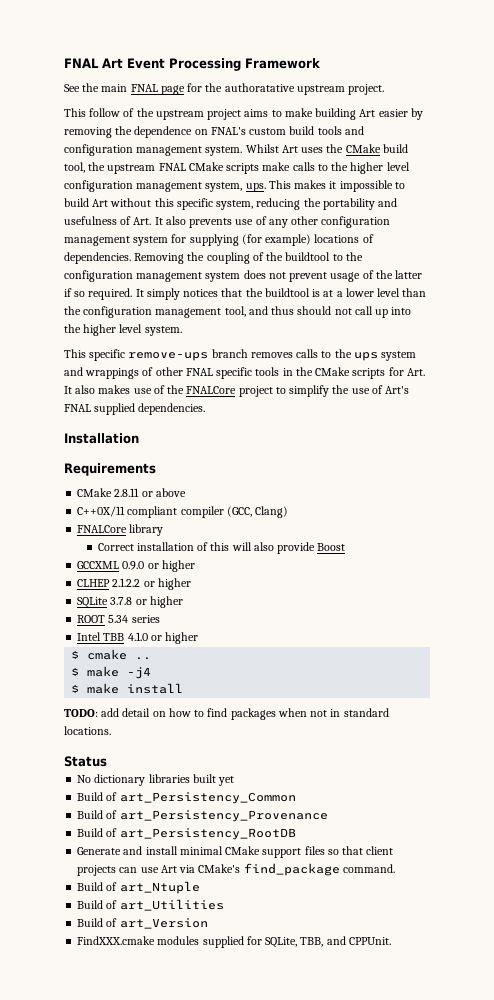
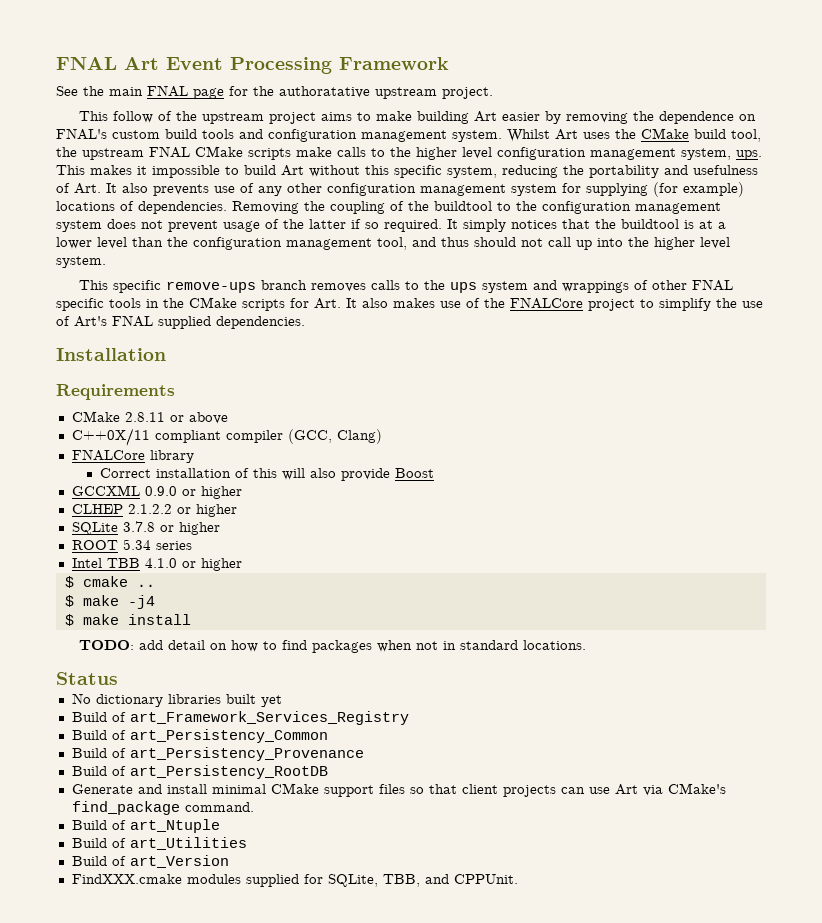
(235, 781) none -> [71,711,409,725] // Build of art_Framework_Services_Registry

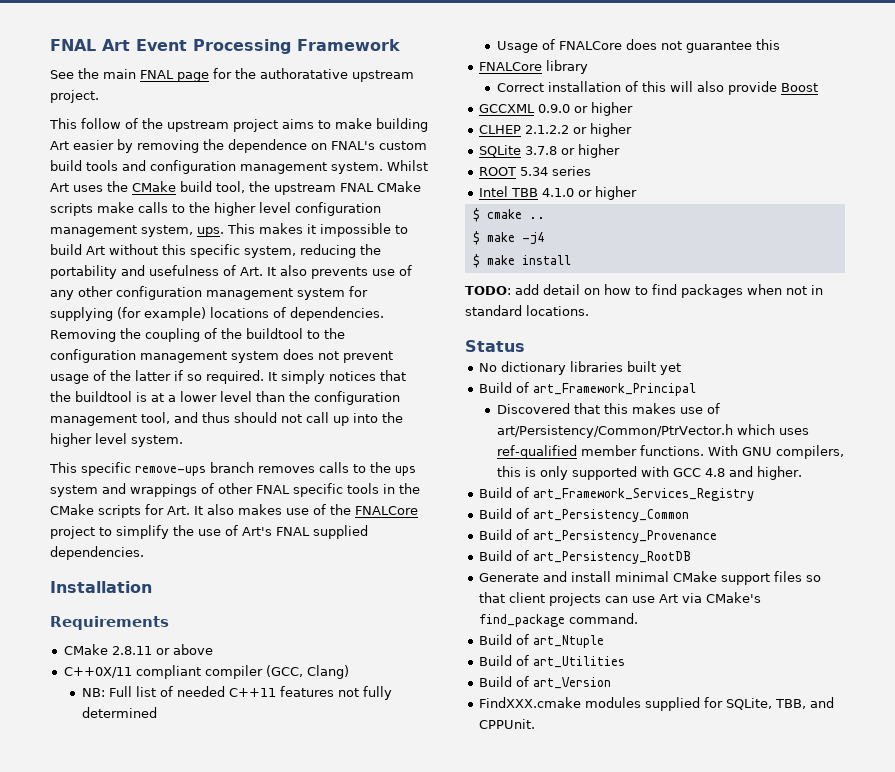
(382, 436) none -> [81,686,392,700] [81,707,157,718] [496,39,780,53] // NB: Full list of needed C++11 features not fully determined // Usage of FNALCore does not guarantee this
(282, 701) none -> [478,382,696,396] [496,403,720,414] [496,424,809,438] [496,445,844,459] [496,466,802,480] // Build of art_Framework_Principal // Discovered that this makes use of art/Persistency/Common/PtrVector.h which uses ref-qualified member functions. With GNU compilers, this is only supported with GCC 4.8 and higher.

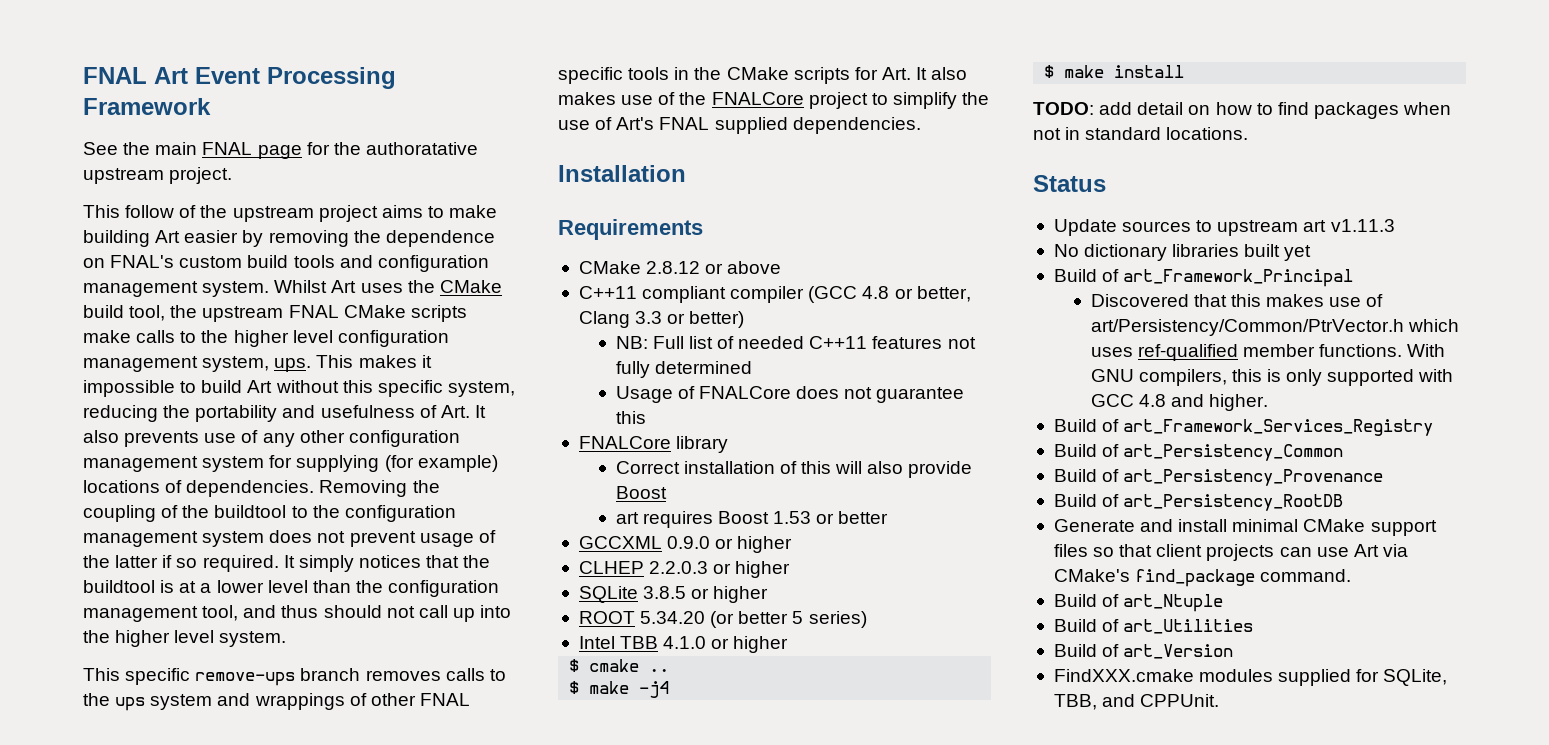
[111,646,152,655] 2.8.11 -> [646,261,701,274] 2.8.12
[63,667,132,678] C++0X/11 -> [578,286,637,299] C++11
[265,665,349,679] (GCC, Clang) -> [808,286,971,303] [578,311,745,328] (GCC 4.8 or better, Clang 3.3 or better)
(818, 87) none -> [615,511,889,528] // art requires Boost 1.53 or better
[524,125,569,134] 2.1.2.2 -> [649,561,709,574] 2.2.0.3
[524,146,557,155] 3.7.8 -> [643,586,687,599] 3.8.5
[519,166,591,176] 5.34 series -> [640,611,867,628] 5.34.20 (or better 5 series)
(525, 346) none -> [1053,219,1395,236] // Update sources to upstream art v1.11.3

= = = = = = =

▶ _Work request_:
Please retype the records above starting with the line that contains "[111,646,152,655] 2.8.11 ->" and stopping after the last line, changing nothing.

▶ _Written response_:
[111,646,152,655] 2.8.11 -> [646,261,701,274] 2.8.12
[63,667,132,678] C++0X/11 -> [578,286,637,299] C++11
[265,665,349,679] (GCC, Clang) -> [808,286,971,303] [578,311,745,328] (GCC 4.8 or better, Clang 3.3 or better)
(818, 87) none -> [615,511,889,528] // art requires Boost 1.53 or better
[524,125,569,134] 2.1.2.2 -> [649,561,709,574] 2.2.0.3
[524,146,557,155] 3.7.8 -> [643,586,687,599] 3.8.5
[519,166,591,176] 5.34 series -> [640,611,867,628] 5.34.20 (or better 5 series)
(525, 346) none -> [1053,219,1395,236] // Update sources to upstream art v1.11.3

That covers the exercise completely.